Também não se devem provar resultados que, embora não sejam de
forma alguma óbvios, necessitam, para serem demonstrados, de
argumentos e técnicas difíceis, fora do alcance dos alunos, como o
Teorema Fundamental da Álgebra, segundo o qual todo polinômio de
grau n possui n raízes complexas. Por outro lado, certos fatos
matemáticos não são intuitivamente evidentes, mas possuem
demonstrações fáceis e elegantes. Sem dúvida, o exemplo mais
conhecido é o Teorema de Pitágoras, do qual devem ser dadas pelo
menos duas das inúmeras demonstrações conhecidas.
Aplicações
adequadas
As
aplicações constituem para muitos alunos de nossas escolas, a parte
mais atraente (ou menos cansativa) da Matemática que estudam. Se
forem formuladas adequadamente, em termos realísticos, ligados a
questões e fatos da vida atual, elas podem justificar o estudo, por
vezes árido, de conceitos e manipulações, despertando o interesse
da classe. Encontrar aplicações significativas para a matéria que
está expondo é um desafio e deveria ser uma preocupação constante
do professor. Elas devem fazer parte das aulas, ocorrer em muitos
exercícios e ser objetos de trabalho em grupo.
Cada
novo capítulo do curso deveria começar com um problema cuja solução
requeresse o uso da matéria que vai começar a ser ensinada. É
muito importante que o enunciado do problema não contenha palavras
que digam respeito ao assunto que vai ser estudado naquele capítulo.
De resto, as aplicações mais interessantes, durante todo o curso,
são os exemplos e exercícios cujo objeto principal não é o
assunto que está sendo tratado. Por exemplo: problemas sobre
logaritmos onde a palavra “logaritmo” não ocorra no enunciado ou
exercícios que se resolvam com trigonometria, mas que não falem em
seno, cosseno, etc. Para resolver problemas dessa natureza é preciso
estar bem familiarizado com a conceituação dos objetos matemáticos
(além, naturalmente, de saber fazer as contas pertinentes). Por isso
é que dissemos no início que a conceituação é fundamental nas
aplicações.
A
falta de aplicações para os temas estudados em classe é o defeito
mais gritante do ensino da Matemática em todas as séries escolares.

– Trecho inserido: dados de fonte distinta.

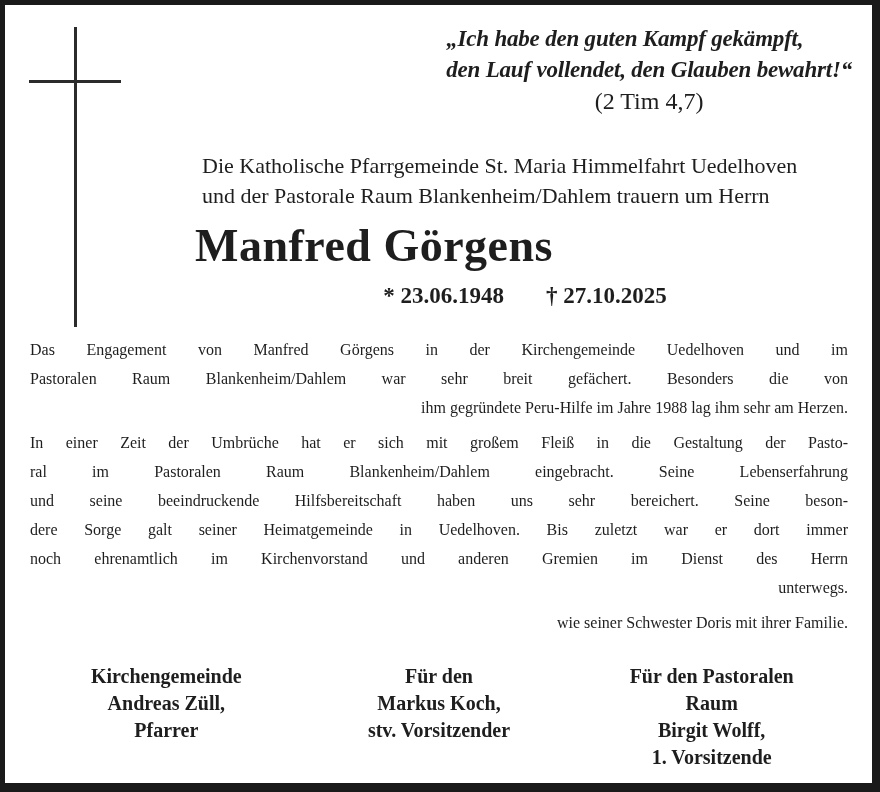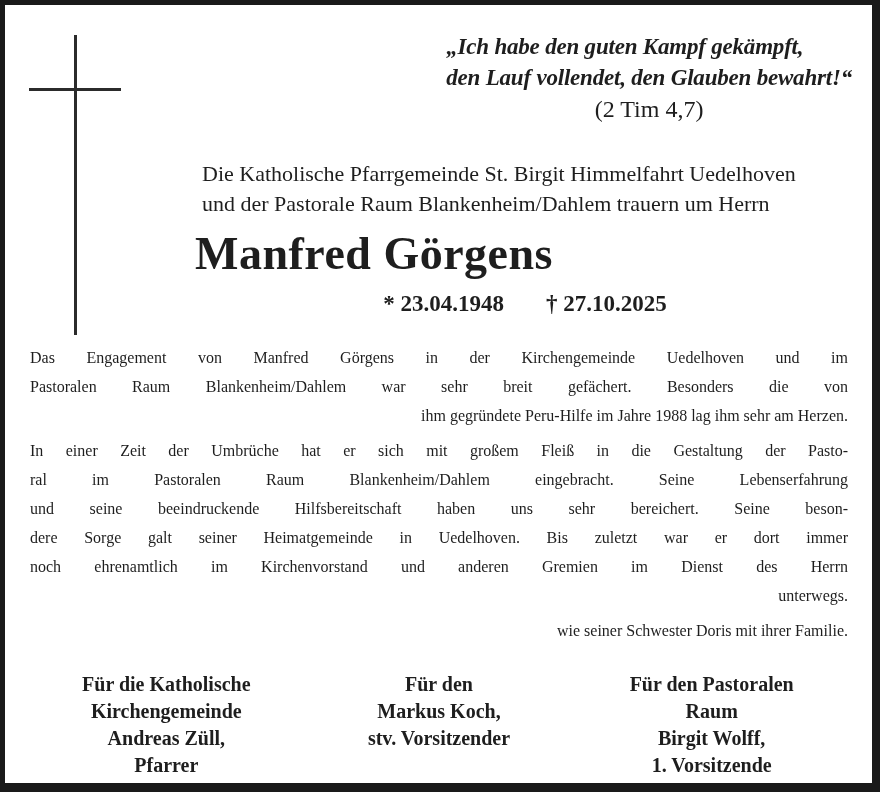--- a/index.html
+++ b/index.html
@@ -17,7 +17,7 @@
     color: var(--text, #1e1e1e);
     overflow: hidden;
   }
-  .inner { position: relative; width: 100%; height: 100%; margin-top: 8px; }
+  .inner { position: relative; width: 100%; height: 100%; }
 
   
   .cross-v {

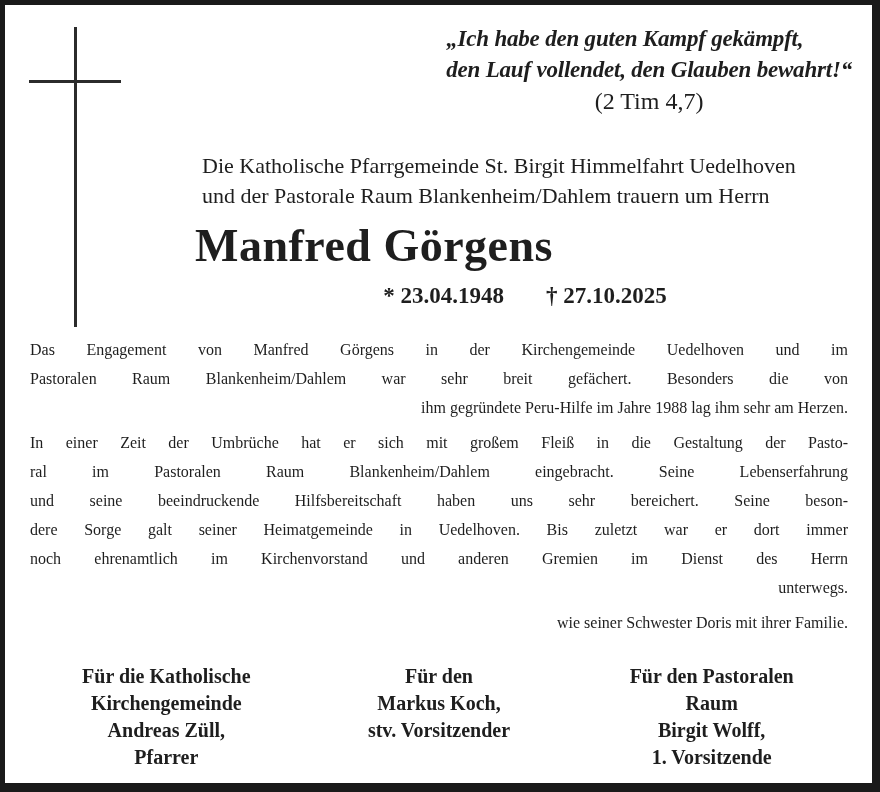--- a/index.html
+++ b/index.html
@@ -97,7 +97,7 @@
     </div>
 
     <div class="intro">
-      <div class="line">Die Katholische Pfarrgemeinde St. Birgit Himmelfahrt Uedelhoven</div>
+      <div class="line">Die Katholische Pfarrgemeinde St. Maria Himmelfahrt Uedelhoven</div>
       <div class="line">und der Pastorale Raum Blankenheim/Dahlem trauern um Herrn</div>
     </div>
 

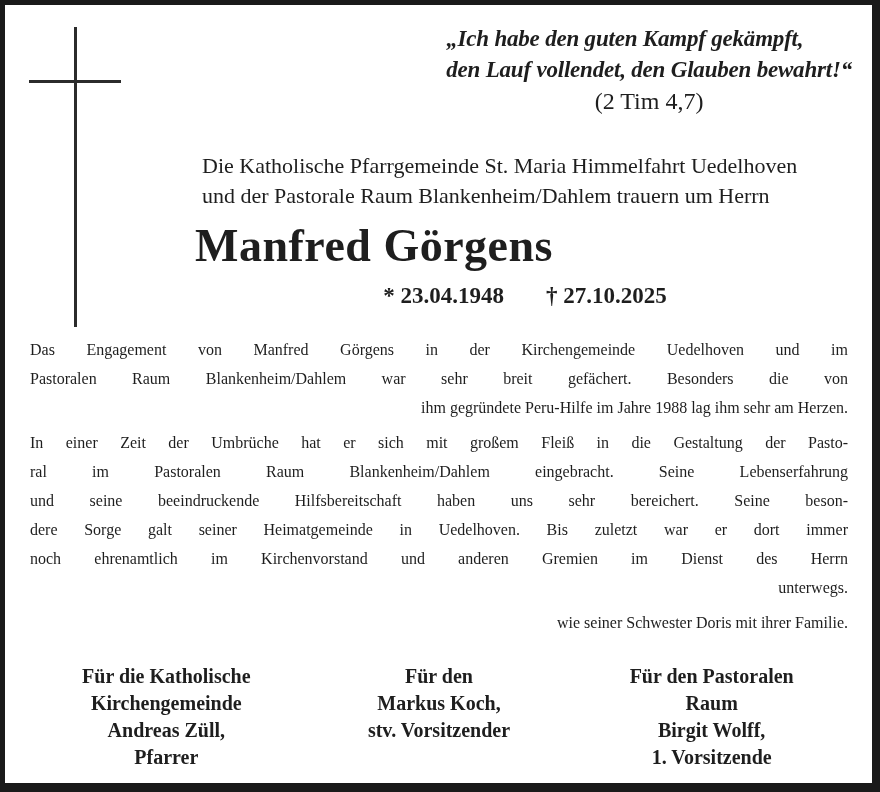--- a/index.html
+++ b/index.html
@@ -104,7 +104,7 @@
     <div class="name">Manfred Görgens</div>
 
     <div class="dates">
-      <span>* 23.04.1948</span>
+      <span>* 23.06.1948</span>
       <span>† 27.10.2025</span>
     </div>
 

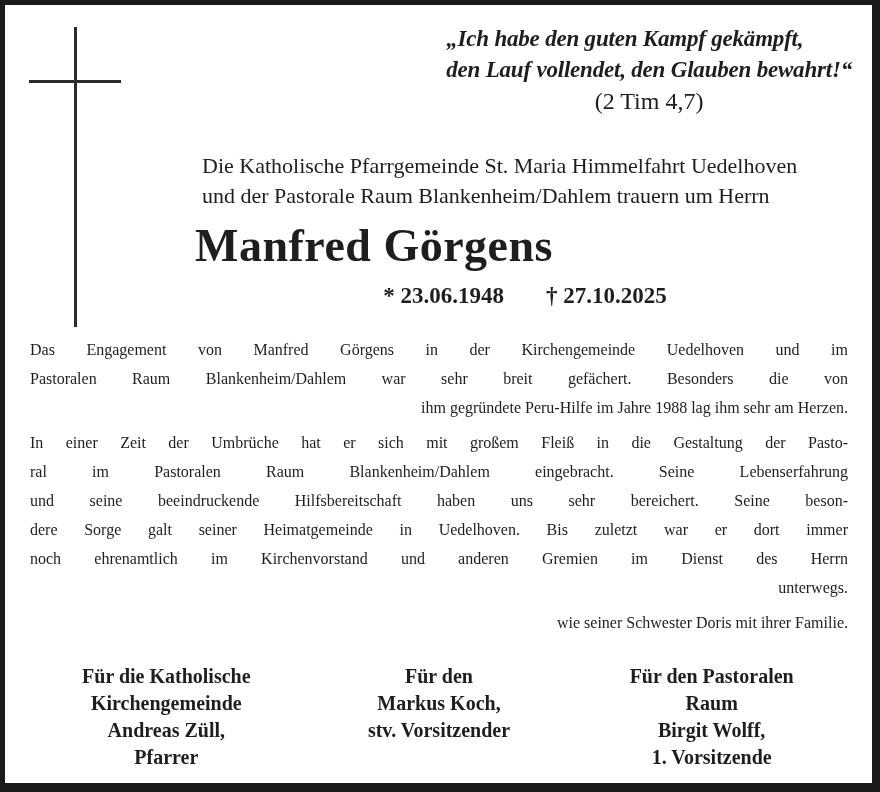--- a/index.html
+++ b/index.html
@@ -129,7 +129,6 @@
 
     <div class="signatures">
       <div class="sig-col">
-        <div class="line">Für die Katholische</div>
         <div class="line">Kirchengemeinde</div>
         <div class="line">Andreas Züll,</div>
         <div class="line">Pfarrer</div>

Ele não poderá ser sanado sem que a conceituação seja bem
reforçada. Para resolver um simples probleminha, o aluno da escola
primária hesita se deve multiplicar, somar ou dividir os dois
números que são dados. Para decidir, ele precisa saber conceituar
adequadamente essas operações. Analogamente, o aluno do Ensino
Médio, diante de um certo problema proposto, não sabe se deverá
modelar a situação com uma função afim, quadrática ou
exponencial. (Problemas da vida não aparecem acompanhados de
fórmulas!). É preciso que ele conheça as propriedades dessas
funções a fim de tomar sua decisão. E assim por diante.
O
professor dedicado deve procurar organizar seu curso de modo a obter
o equilíbrio entre as três componentes fundamentais. Assim
procedendo, terá dado um largo passo na direção do êxito na sua
missão de educar.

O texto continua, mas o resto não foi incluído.